For IAM users and roles, select lf-admin and for Table permissions mark the tick box for Select permissions and then click Grant
Navigate to the Athena service in the AWS management console and run the following query:
select * from customers
Note the amount of data scanned and the time it takes to run.
Now you can run the following optimized query which selects only the specific columns our marketing department needs for their campaign (name and email address) and targets a specific state and location type.

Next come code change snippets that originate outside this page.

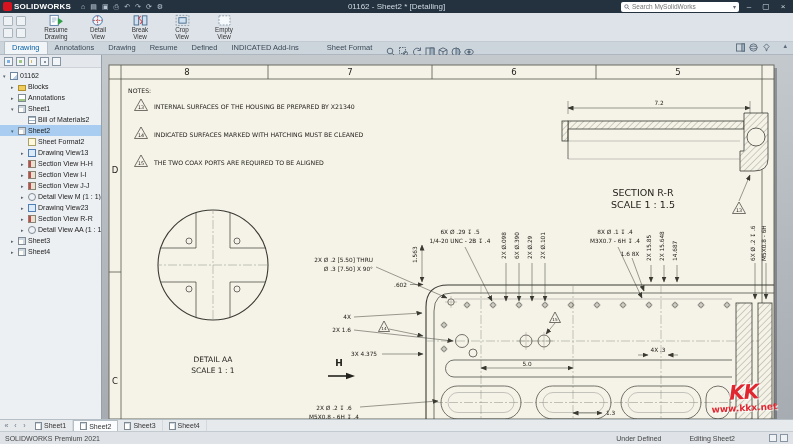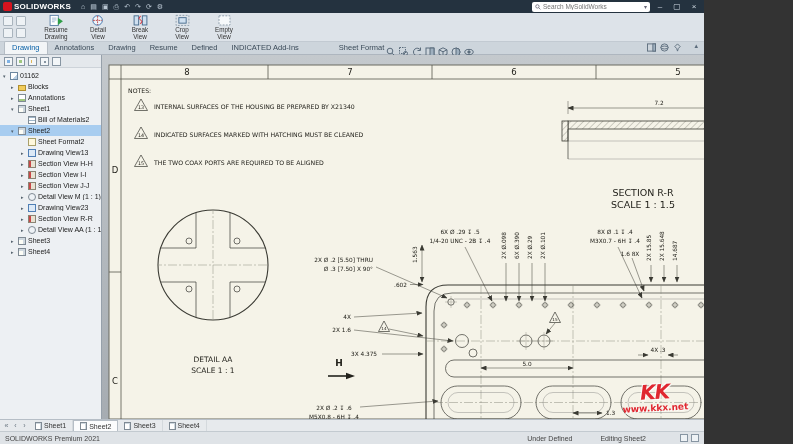--- a/index.html
+++ b/index.html
@@ -1,18 +1,18 @@
 <!DOCTYPE html>
 <html><head>
 <meta charset="utf-8">
 <style>
   *{margin:0;padding:0;box-sizing:border-box;user-select:none}
   html,body{width:793px;height:444px;overflow:hidden;background:#333;
     font-family:"Liberation Sans","DejaVu Sans",sans-serif}
-  #app{position:relative;width:704px;height:444px;display:flex;flex-direction:column;background:#14b8a6}
+  #app{position:relative;width:793px;height:444px;display:flex;flex-direction:column;background:#14b8a6}
 
   
   .titlebar{height:13px;background:#24323f;display:flex;align-items:center;padding:0 3px;color:#dfe7ee;flex:0 0 auto;position:relative}
   .logo-mark{width:9px;height:9px;background:#d6131e;border-radius:2px;margin-right:2px;flex:0 0 auto}
   .logo-text{font-size:8px;font-weight:bold;color:#fff;letter-spacing:.2px}
   .qa{display:flex;gap:5px;margin-left:10px}
   .qa span{font-size:7px;line-height:13px;color:#b9c6d2}
   .tb-title{position:absolute;left:0;right:0;text-align:center;font-size:8px;color:#cfd9e2;pointer-events:none}
   .tb-right{margin-left:auto;display:flex;align-items:center;gap:3px;z-index:1}
   .searchbox{display:flex;align-items:center;background:#fff;border-radius:2px;height:10px;width:118px;padding:0 3px;gap:2px}
@@ -26,21 +26,21 @@
   .rb-left{display:grid;grid-template-columns:11px 11px;gap:2px;margin-right:8px}
   .rb-left span{width:10px;height:10px;background:#eef2f5;border:1px solid #a9b4bd;border-radius:1px}
   .rbtn{display:flex;flex-direction:column;align-items:center;justify-content:center;min-width:42px;height:27px;border:0;background:transparent;font-size:6.3px;color:#333;font-family:inherit;padding:0 3px}
   .rbtn svg{width:15px;height:13px;margin-bottom:1px}
   .rl{line-height:6.6px;white-space:nowrap}
 
   
   .tabrow{height:13px;background:#cdd5dc;display:flex;align-items:flex-end;position:relative;flex:0 0 auto;border-bottom:1px solid #aeb6bf;padding-left:4px}
   .ctab{font-size:7.5px;color:#3a4a58;padding:1px 7px 2px;cursor:pointer;white-space:nowrap}
   .ctab.active{background:#f2f5f7;color:#0a62a8;border:1px solid #b5bdc5;border-bottom:0;border-radius:2px 2px 0 0}
-  .ctab.sf{margin-left:26px}
+  .ctab.sf{margin-left:14px}
   .hud{position:absolute;left:386px;top:1px;display:flex;gap:3px;align-items:center}
   .hudi svg{width:10px;height:10px;stroke:#5b6c7c;fill:none;stroke-width:1}
   .right-tools{position:absolute;right:22px;top:1px;display:flex;gap:4px;align-items:center}
   .right-tools svg{width:9px;height:9px;stroke:#5b6c7c;fill:none;stroke-width:1}
   .collapse{position:absolute;right:6px;top:0;font-size:7px;color:#5b6c7c}
 
   
   .content{flex:1;display:flex;min-height:0;position:relative}
   .treepanel{width:102px;background:#edf0f3;border-right:1px solid #96a0aa;display:flex;flex-direction:column;flex:0 0 auto}
   .tp-tabs{height:13px;display:flex;align-items:center;gap:3px;padding:0 4px;border-bottom:1px solid #cdd3d9;background:#e4e8ec}
@@ -110,20 +110,21 @@
     <div class="qa">
       <span>⌂</span>
       <span>▤</span>
       <span>▣</span>
       <span>⎙</span>
       <span>↶</span>
       <span>↷</span>
       <span>⟳</span>
       <span>⚙</span>
     </div>
+    <div class="tb-title">01162 - Sheet2 * [Detailing]</div>
     <div class="tb-right">
       <div class="searchbox">
         <svg viewBox="0 0 10 10">
             <circle cx="4" cy="4" r="2.8"></circle>
             <line x1="6.2" y1="6.2" x2="9" y2="9"></line>
           </svg>
         <input type="text" readonly="" placeholder="Search MySolidWorks" style="">
         <span class="s-dd">▾</span>
       </div>
       <span class="winbtn">–</span>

select first_name, last_name, salutation, email_address from customers where state like 'TX' and location_type like 'condo'
With this query Athena needs to read less data as we have specified columns (and Parquet files are column optimized), and Athena only needs to read the files in the S3 prefixes that match our WHERE clause because we partitioned our data by state and location type.
By selecting the specific columns we needed, and by querying with a WHERE clause that matched our partitioning structure, the amount of data scanned was less than 1% of the original select * query. In this lab we are working with a very small dataset, but this illustrates the type of performance improvement that you could achieve on much larger datasets by using optimized file formats and partitioning.